Notes on Cell Biology and Membrane Functions

Key Concepts in Cell Biology

  • 6.1 Biologists use microscopes and biochemistry to study cells

    • Microscopes extend human vision to study cells, including Light Microscopes (LM) and Electron Microscopes (EM).
    • Tremendous advancements have been made since the first microscopes in the late 1500s.
    • Parameters for microscopy include magnification, resolution, and contrast.

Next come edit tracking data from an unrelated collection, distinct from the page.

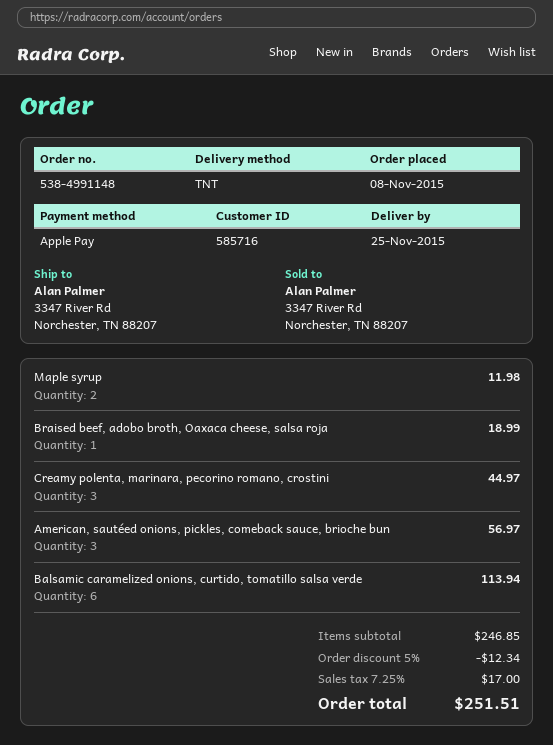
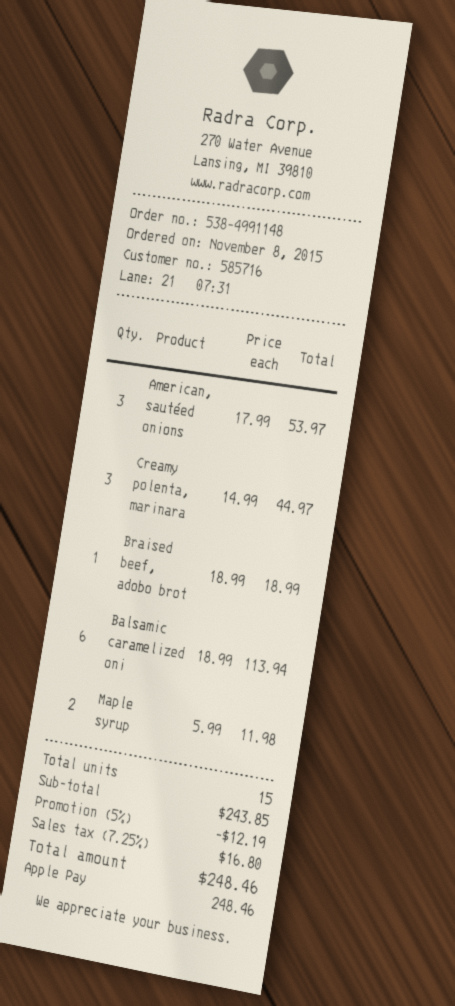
American, sautéed onions, pickles, comeback sauce, brioche bun: 3 for 56.97 -> 3 for 53.97
subtotal: 246.85 -> 243.85
discount: 5% = 12.34 -> 5% = 12.19
tax: 7.25% = 17.00 -> 7.25% = 16.80
total: 251.51 -> 248.46

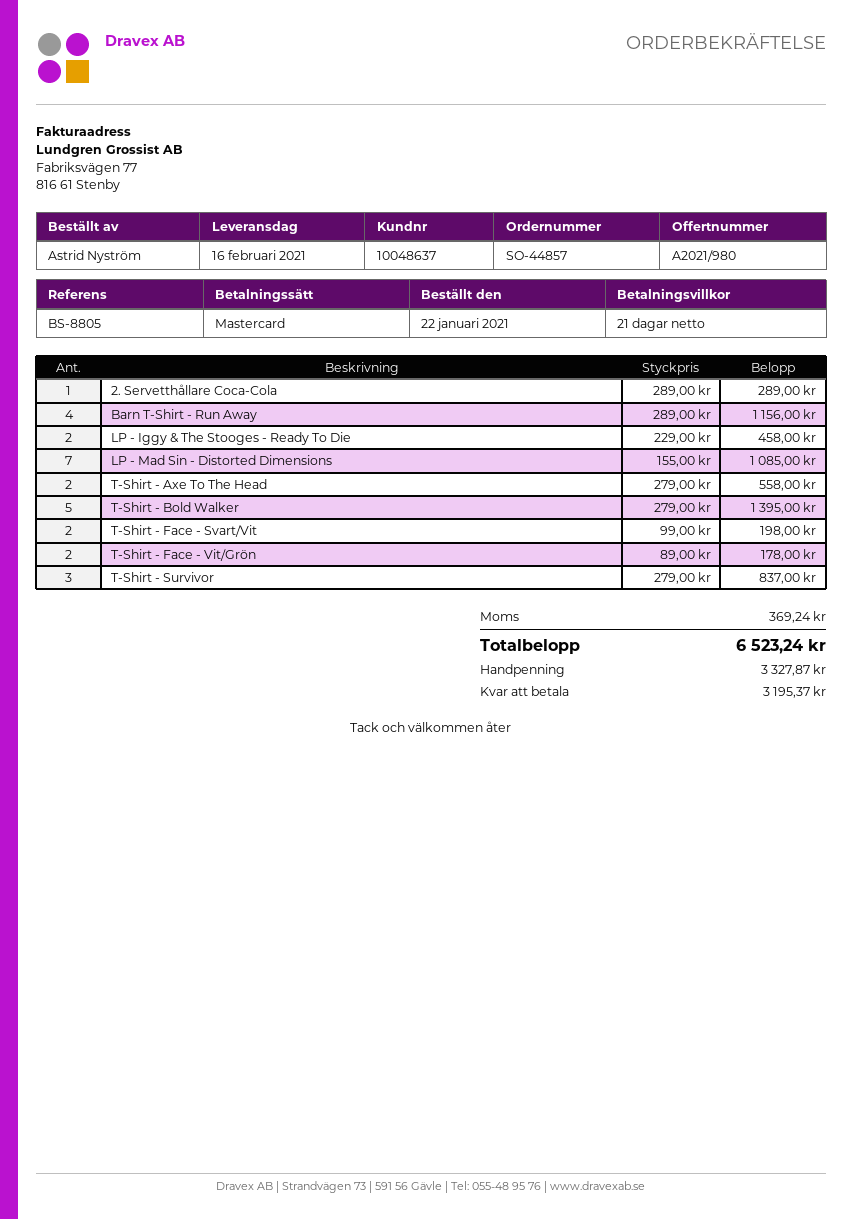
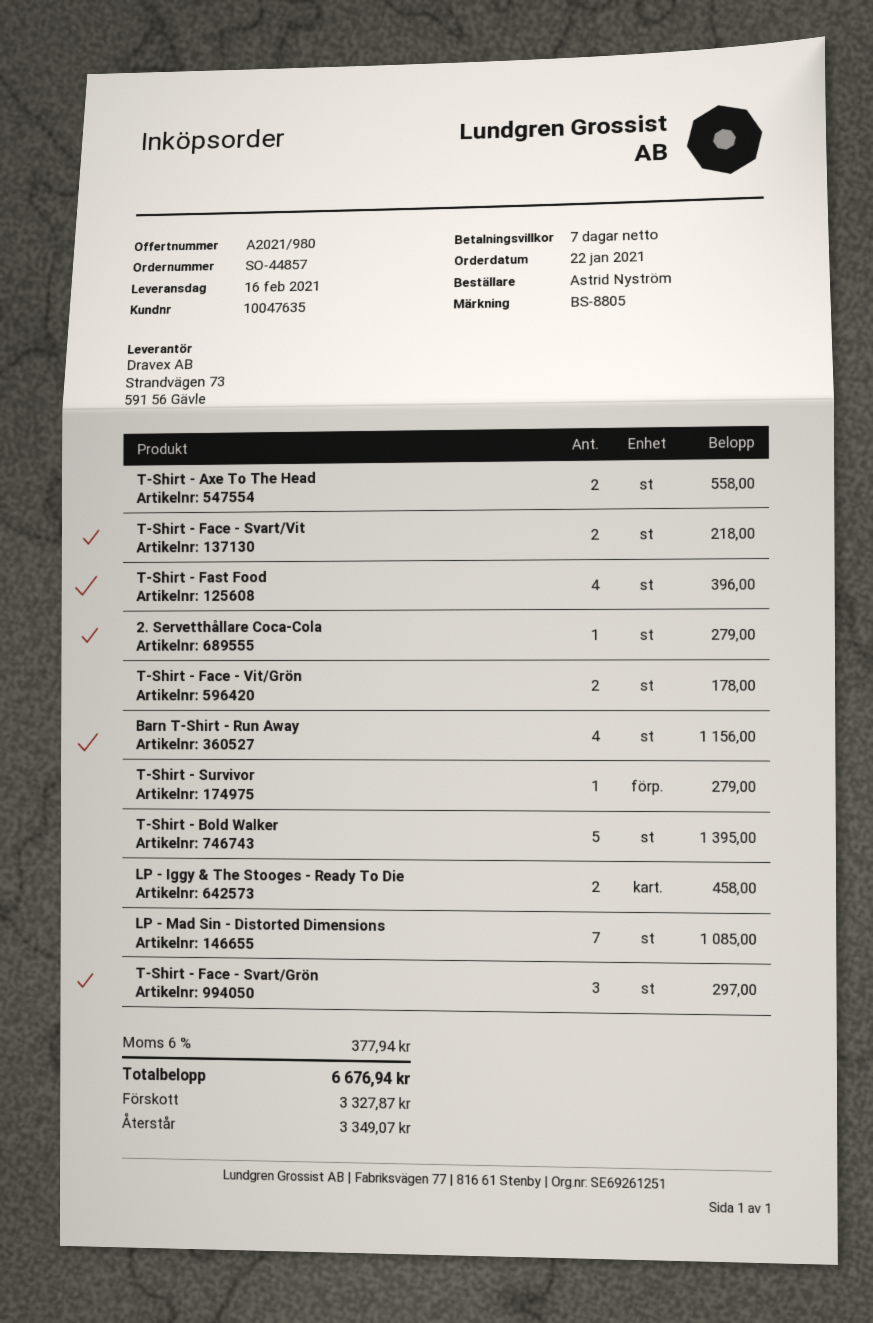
payment terms: 21 days -> 7 days
customer number: 10048637 -> 10047635
2. Servetthållare Coca-Cola: 1 for 289.00 -> 1 for 279.00
T-Shirt - Face - Svart/Vit: 2 for 198.00 -> 2 for 218.00
T-Shirt - Survivor: 3 for 837.00 -> 1 for 279.00
T-Shirt - Fast Food: none -> 4 for 396.00
T-Shirt - Face - Svart/Grön: none -> 3 for 297.00
tax: 369.24 -> 377.94
total: 6523.24 -> 6676.94
balance: 3195.37 -> 3349.07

  • 6.2 Eukaryotic cells have internal membranes that compartmentalize their functions

    • Eukaryotic cells contain organelles that perform specific functions, each enclosed by membranes.
    • The plasma membrane acts as a selective barrier; cells can differ widely in structure and function.
    • Cells can range in size but are generally around 1 – 100 μm.

  • 6.3 The eukaryotic cell's genetic instructions are housed in the nucleus and carried out by the ribosomes

    • The nucleus contains the cell's DNA and conducts gene expression through ribosomes.
    • Ribosomes can be free in the cytoplasm or bound to the endoplasmic reticulum, where they perform protein synthesis.

  • 6.4 The endomembrane system regulates protein traffic and performs metabolic functions

    • The endomembrane system includes the nuclear envelope, endoplasmic reticulum (ER), Golgi apparatus, lysosomes, and vesicles, which collaborate in the synthesis and transport of proteins and lipids.
    • Smooth ER synthesizes lipids and detoxifies molecules, while rough ER assists in protein synthesis.

  • 6.5 Mitochondria and chloroplasts change energy from one form to another

    • Mitochondria are the sites for cellular respiration, converting energy from nutrients to ATP.
    • Chloroplasts conduct photosynthesis in plants, converting solar energy into chemical energy.
    • Evidence supports the endosymbiont theory regarding the evolution of mitochondria and chloroplasts.

  • 6.6 The cytoskeleton is a network of fibers that organizes structures and activities in the cell

    • The cytoskeleton provides mechanical support, helps maintain cell shape, and facilitates cell motility.
    • Composed of microtubules, microfilaments, and intermediate filaments, each part has distinct functions and characteristics.
    • Microtubules guide vesicle movement, while microfilaments play crucial roles in muscle contraction and cell shape changes.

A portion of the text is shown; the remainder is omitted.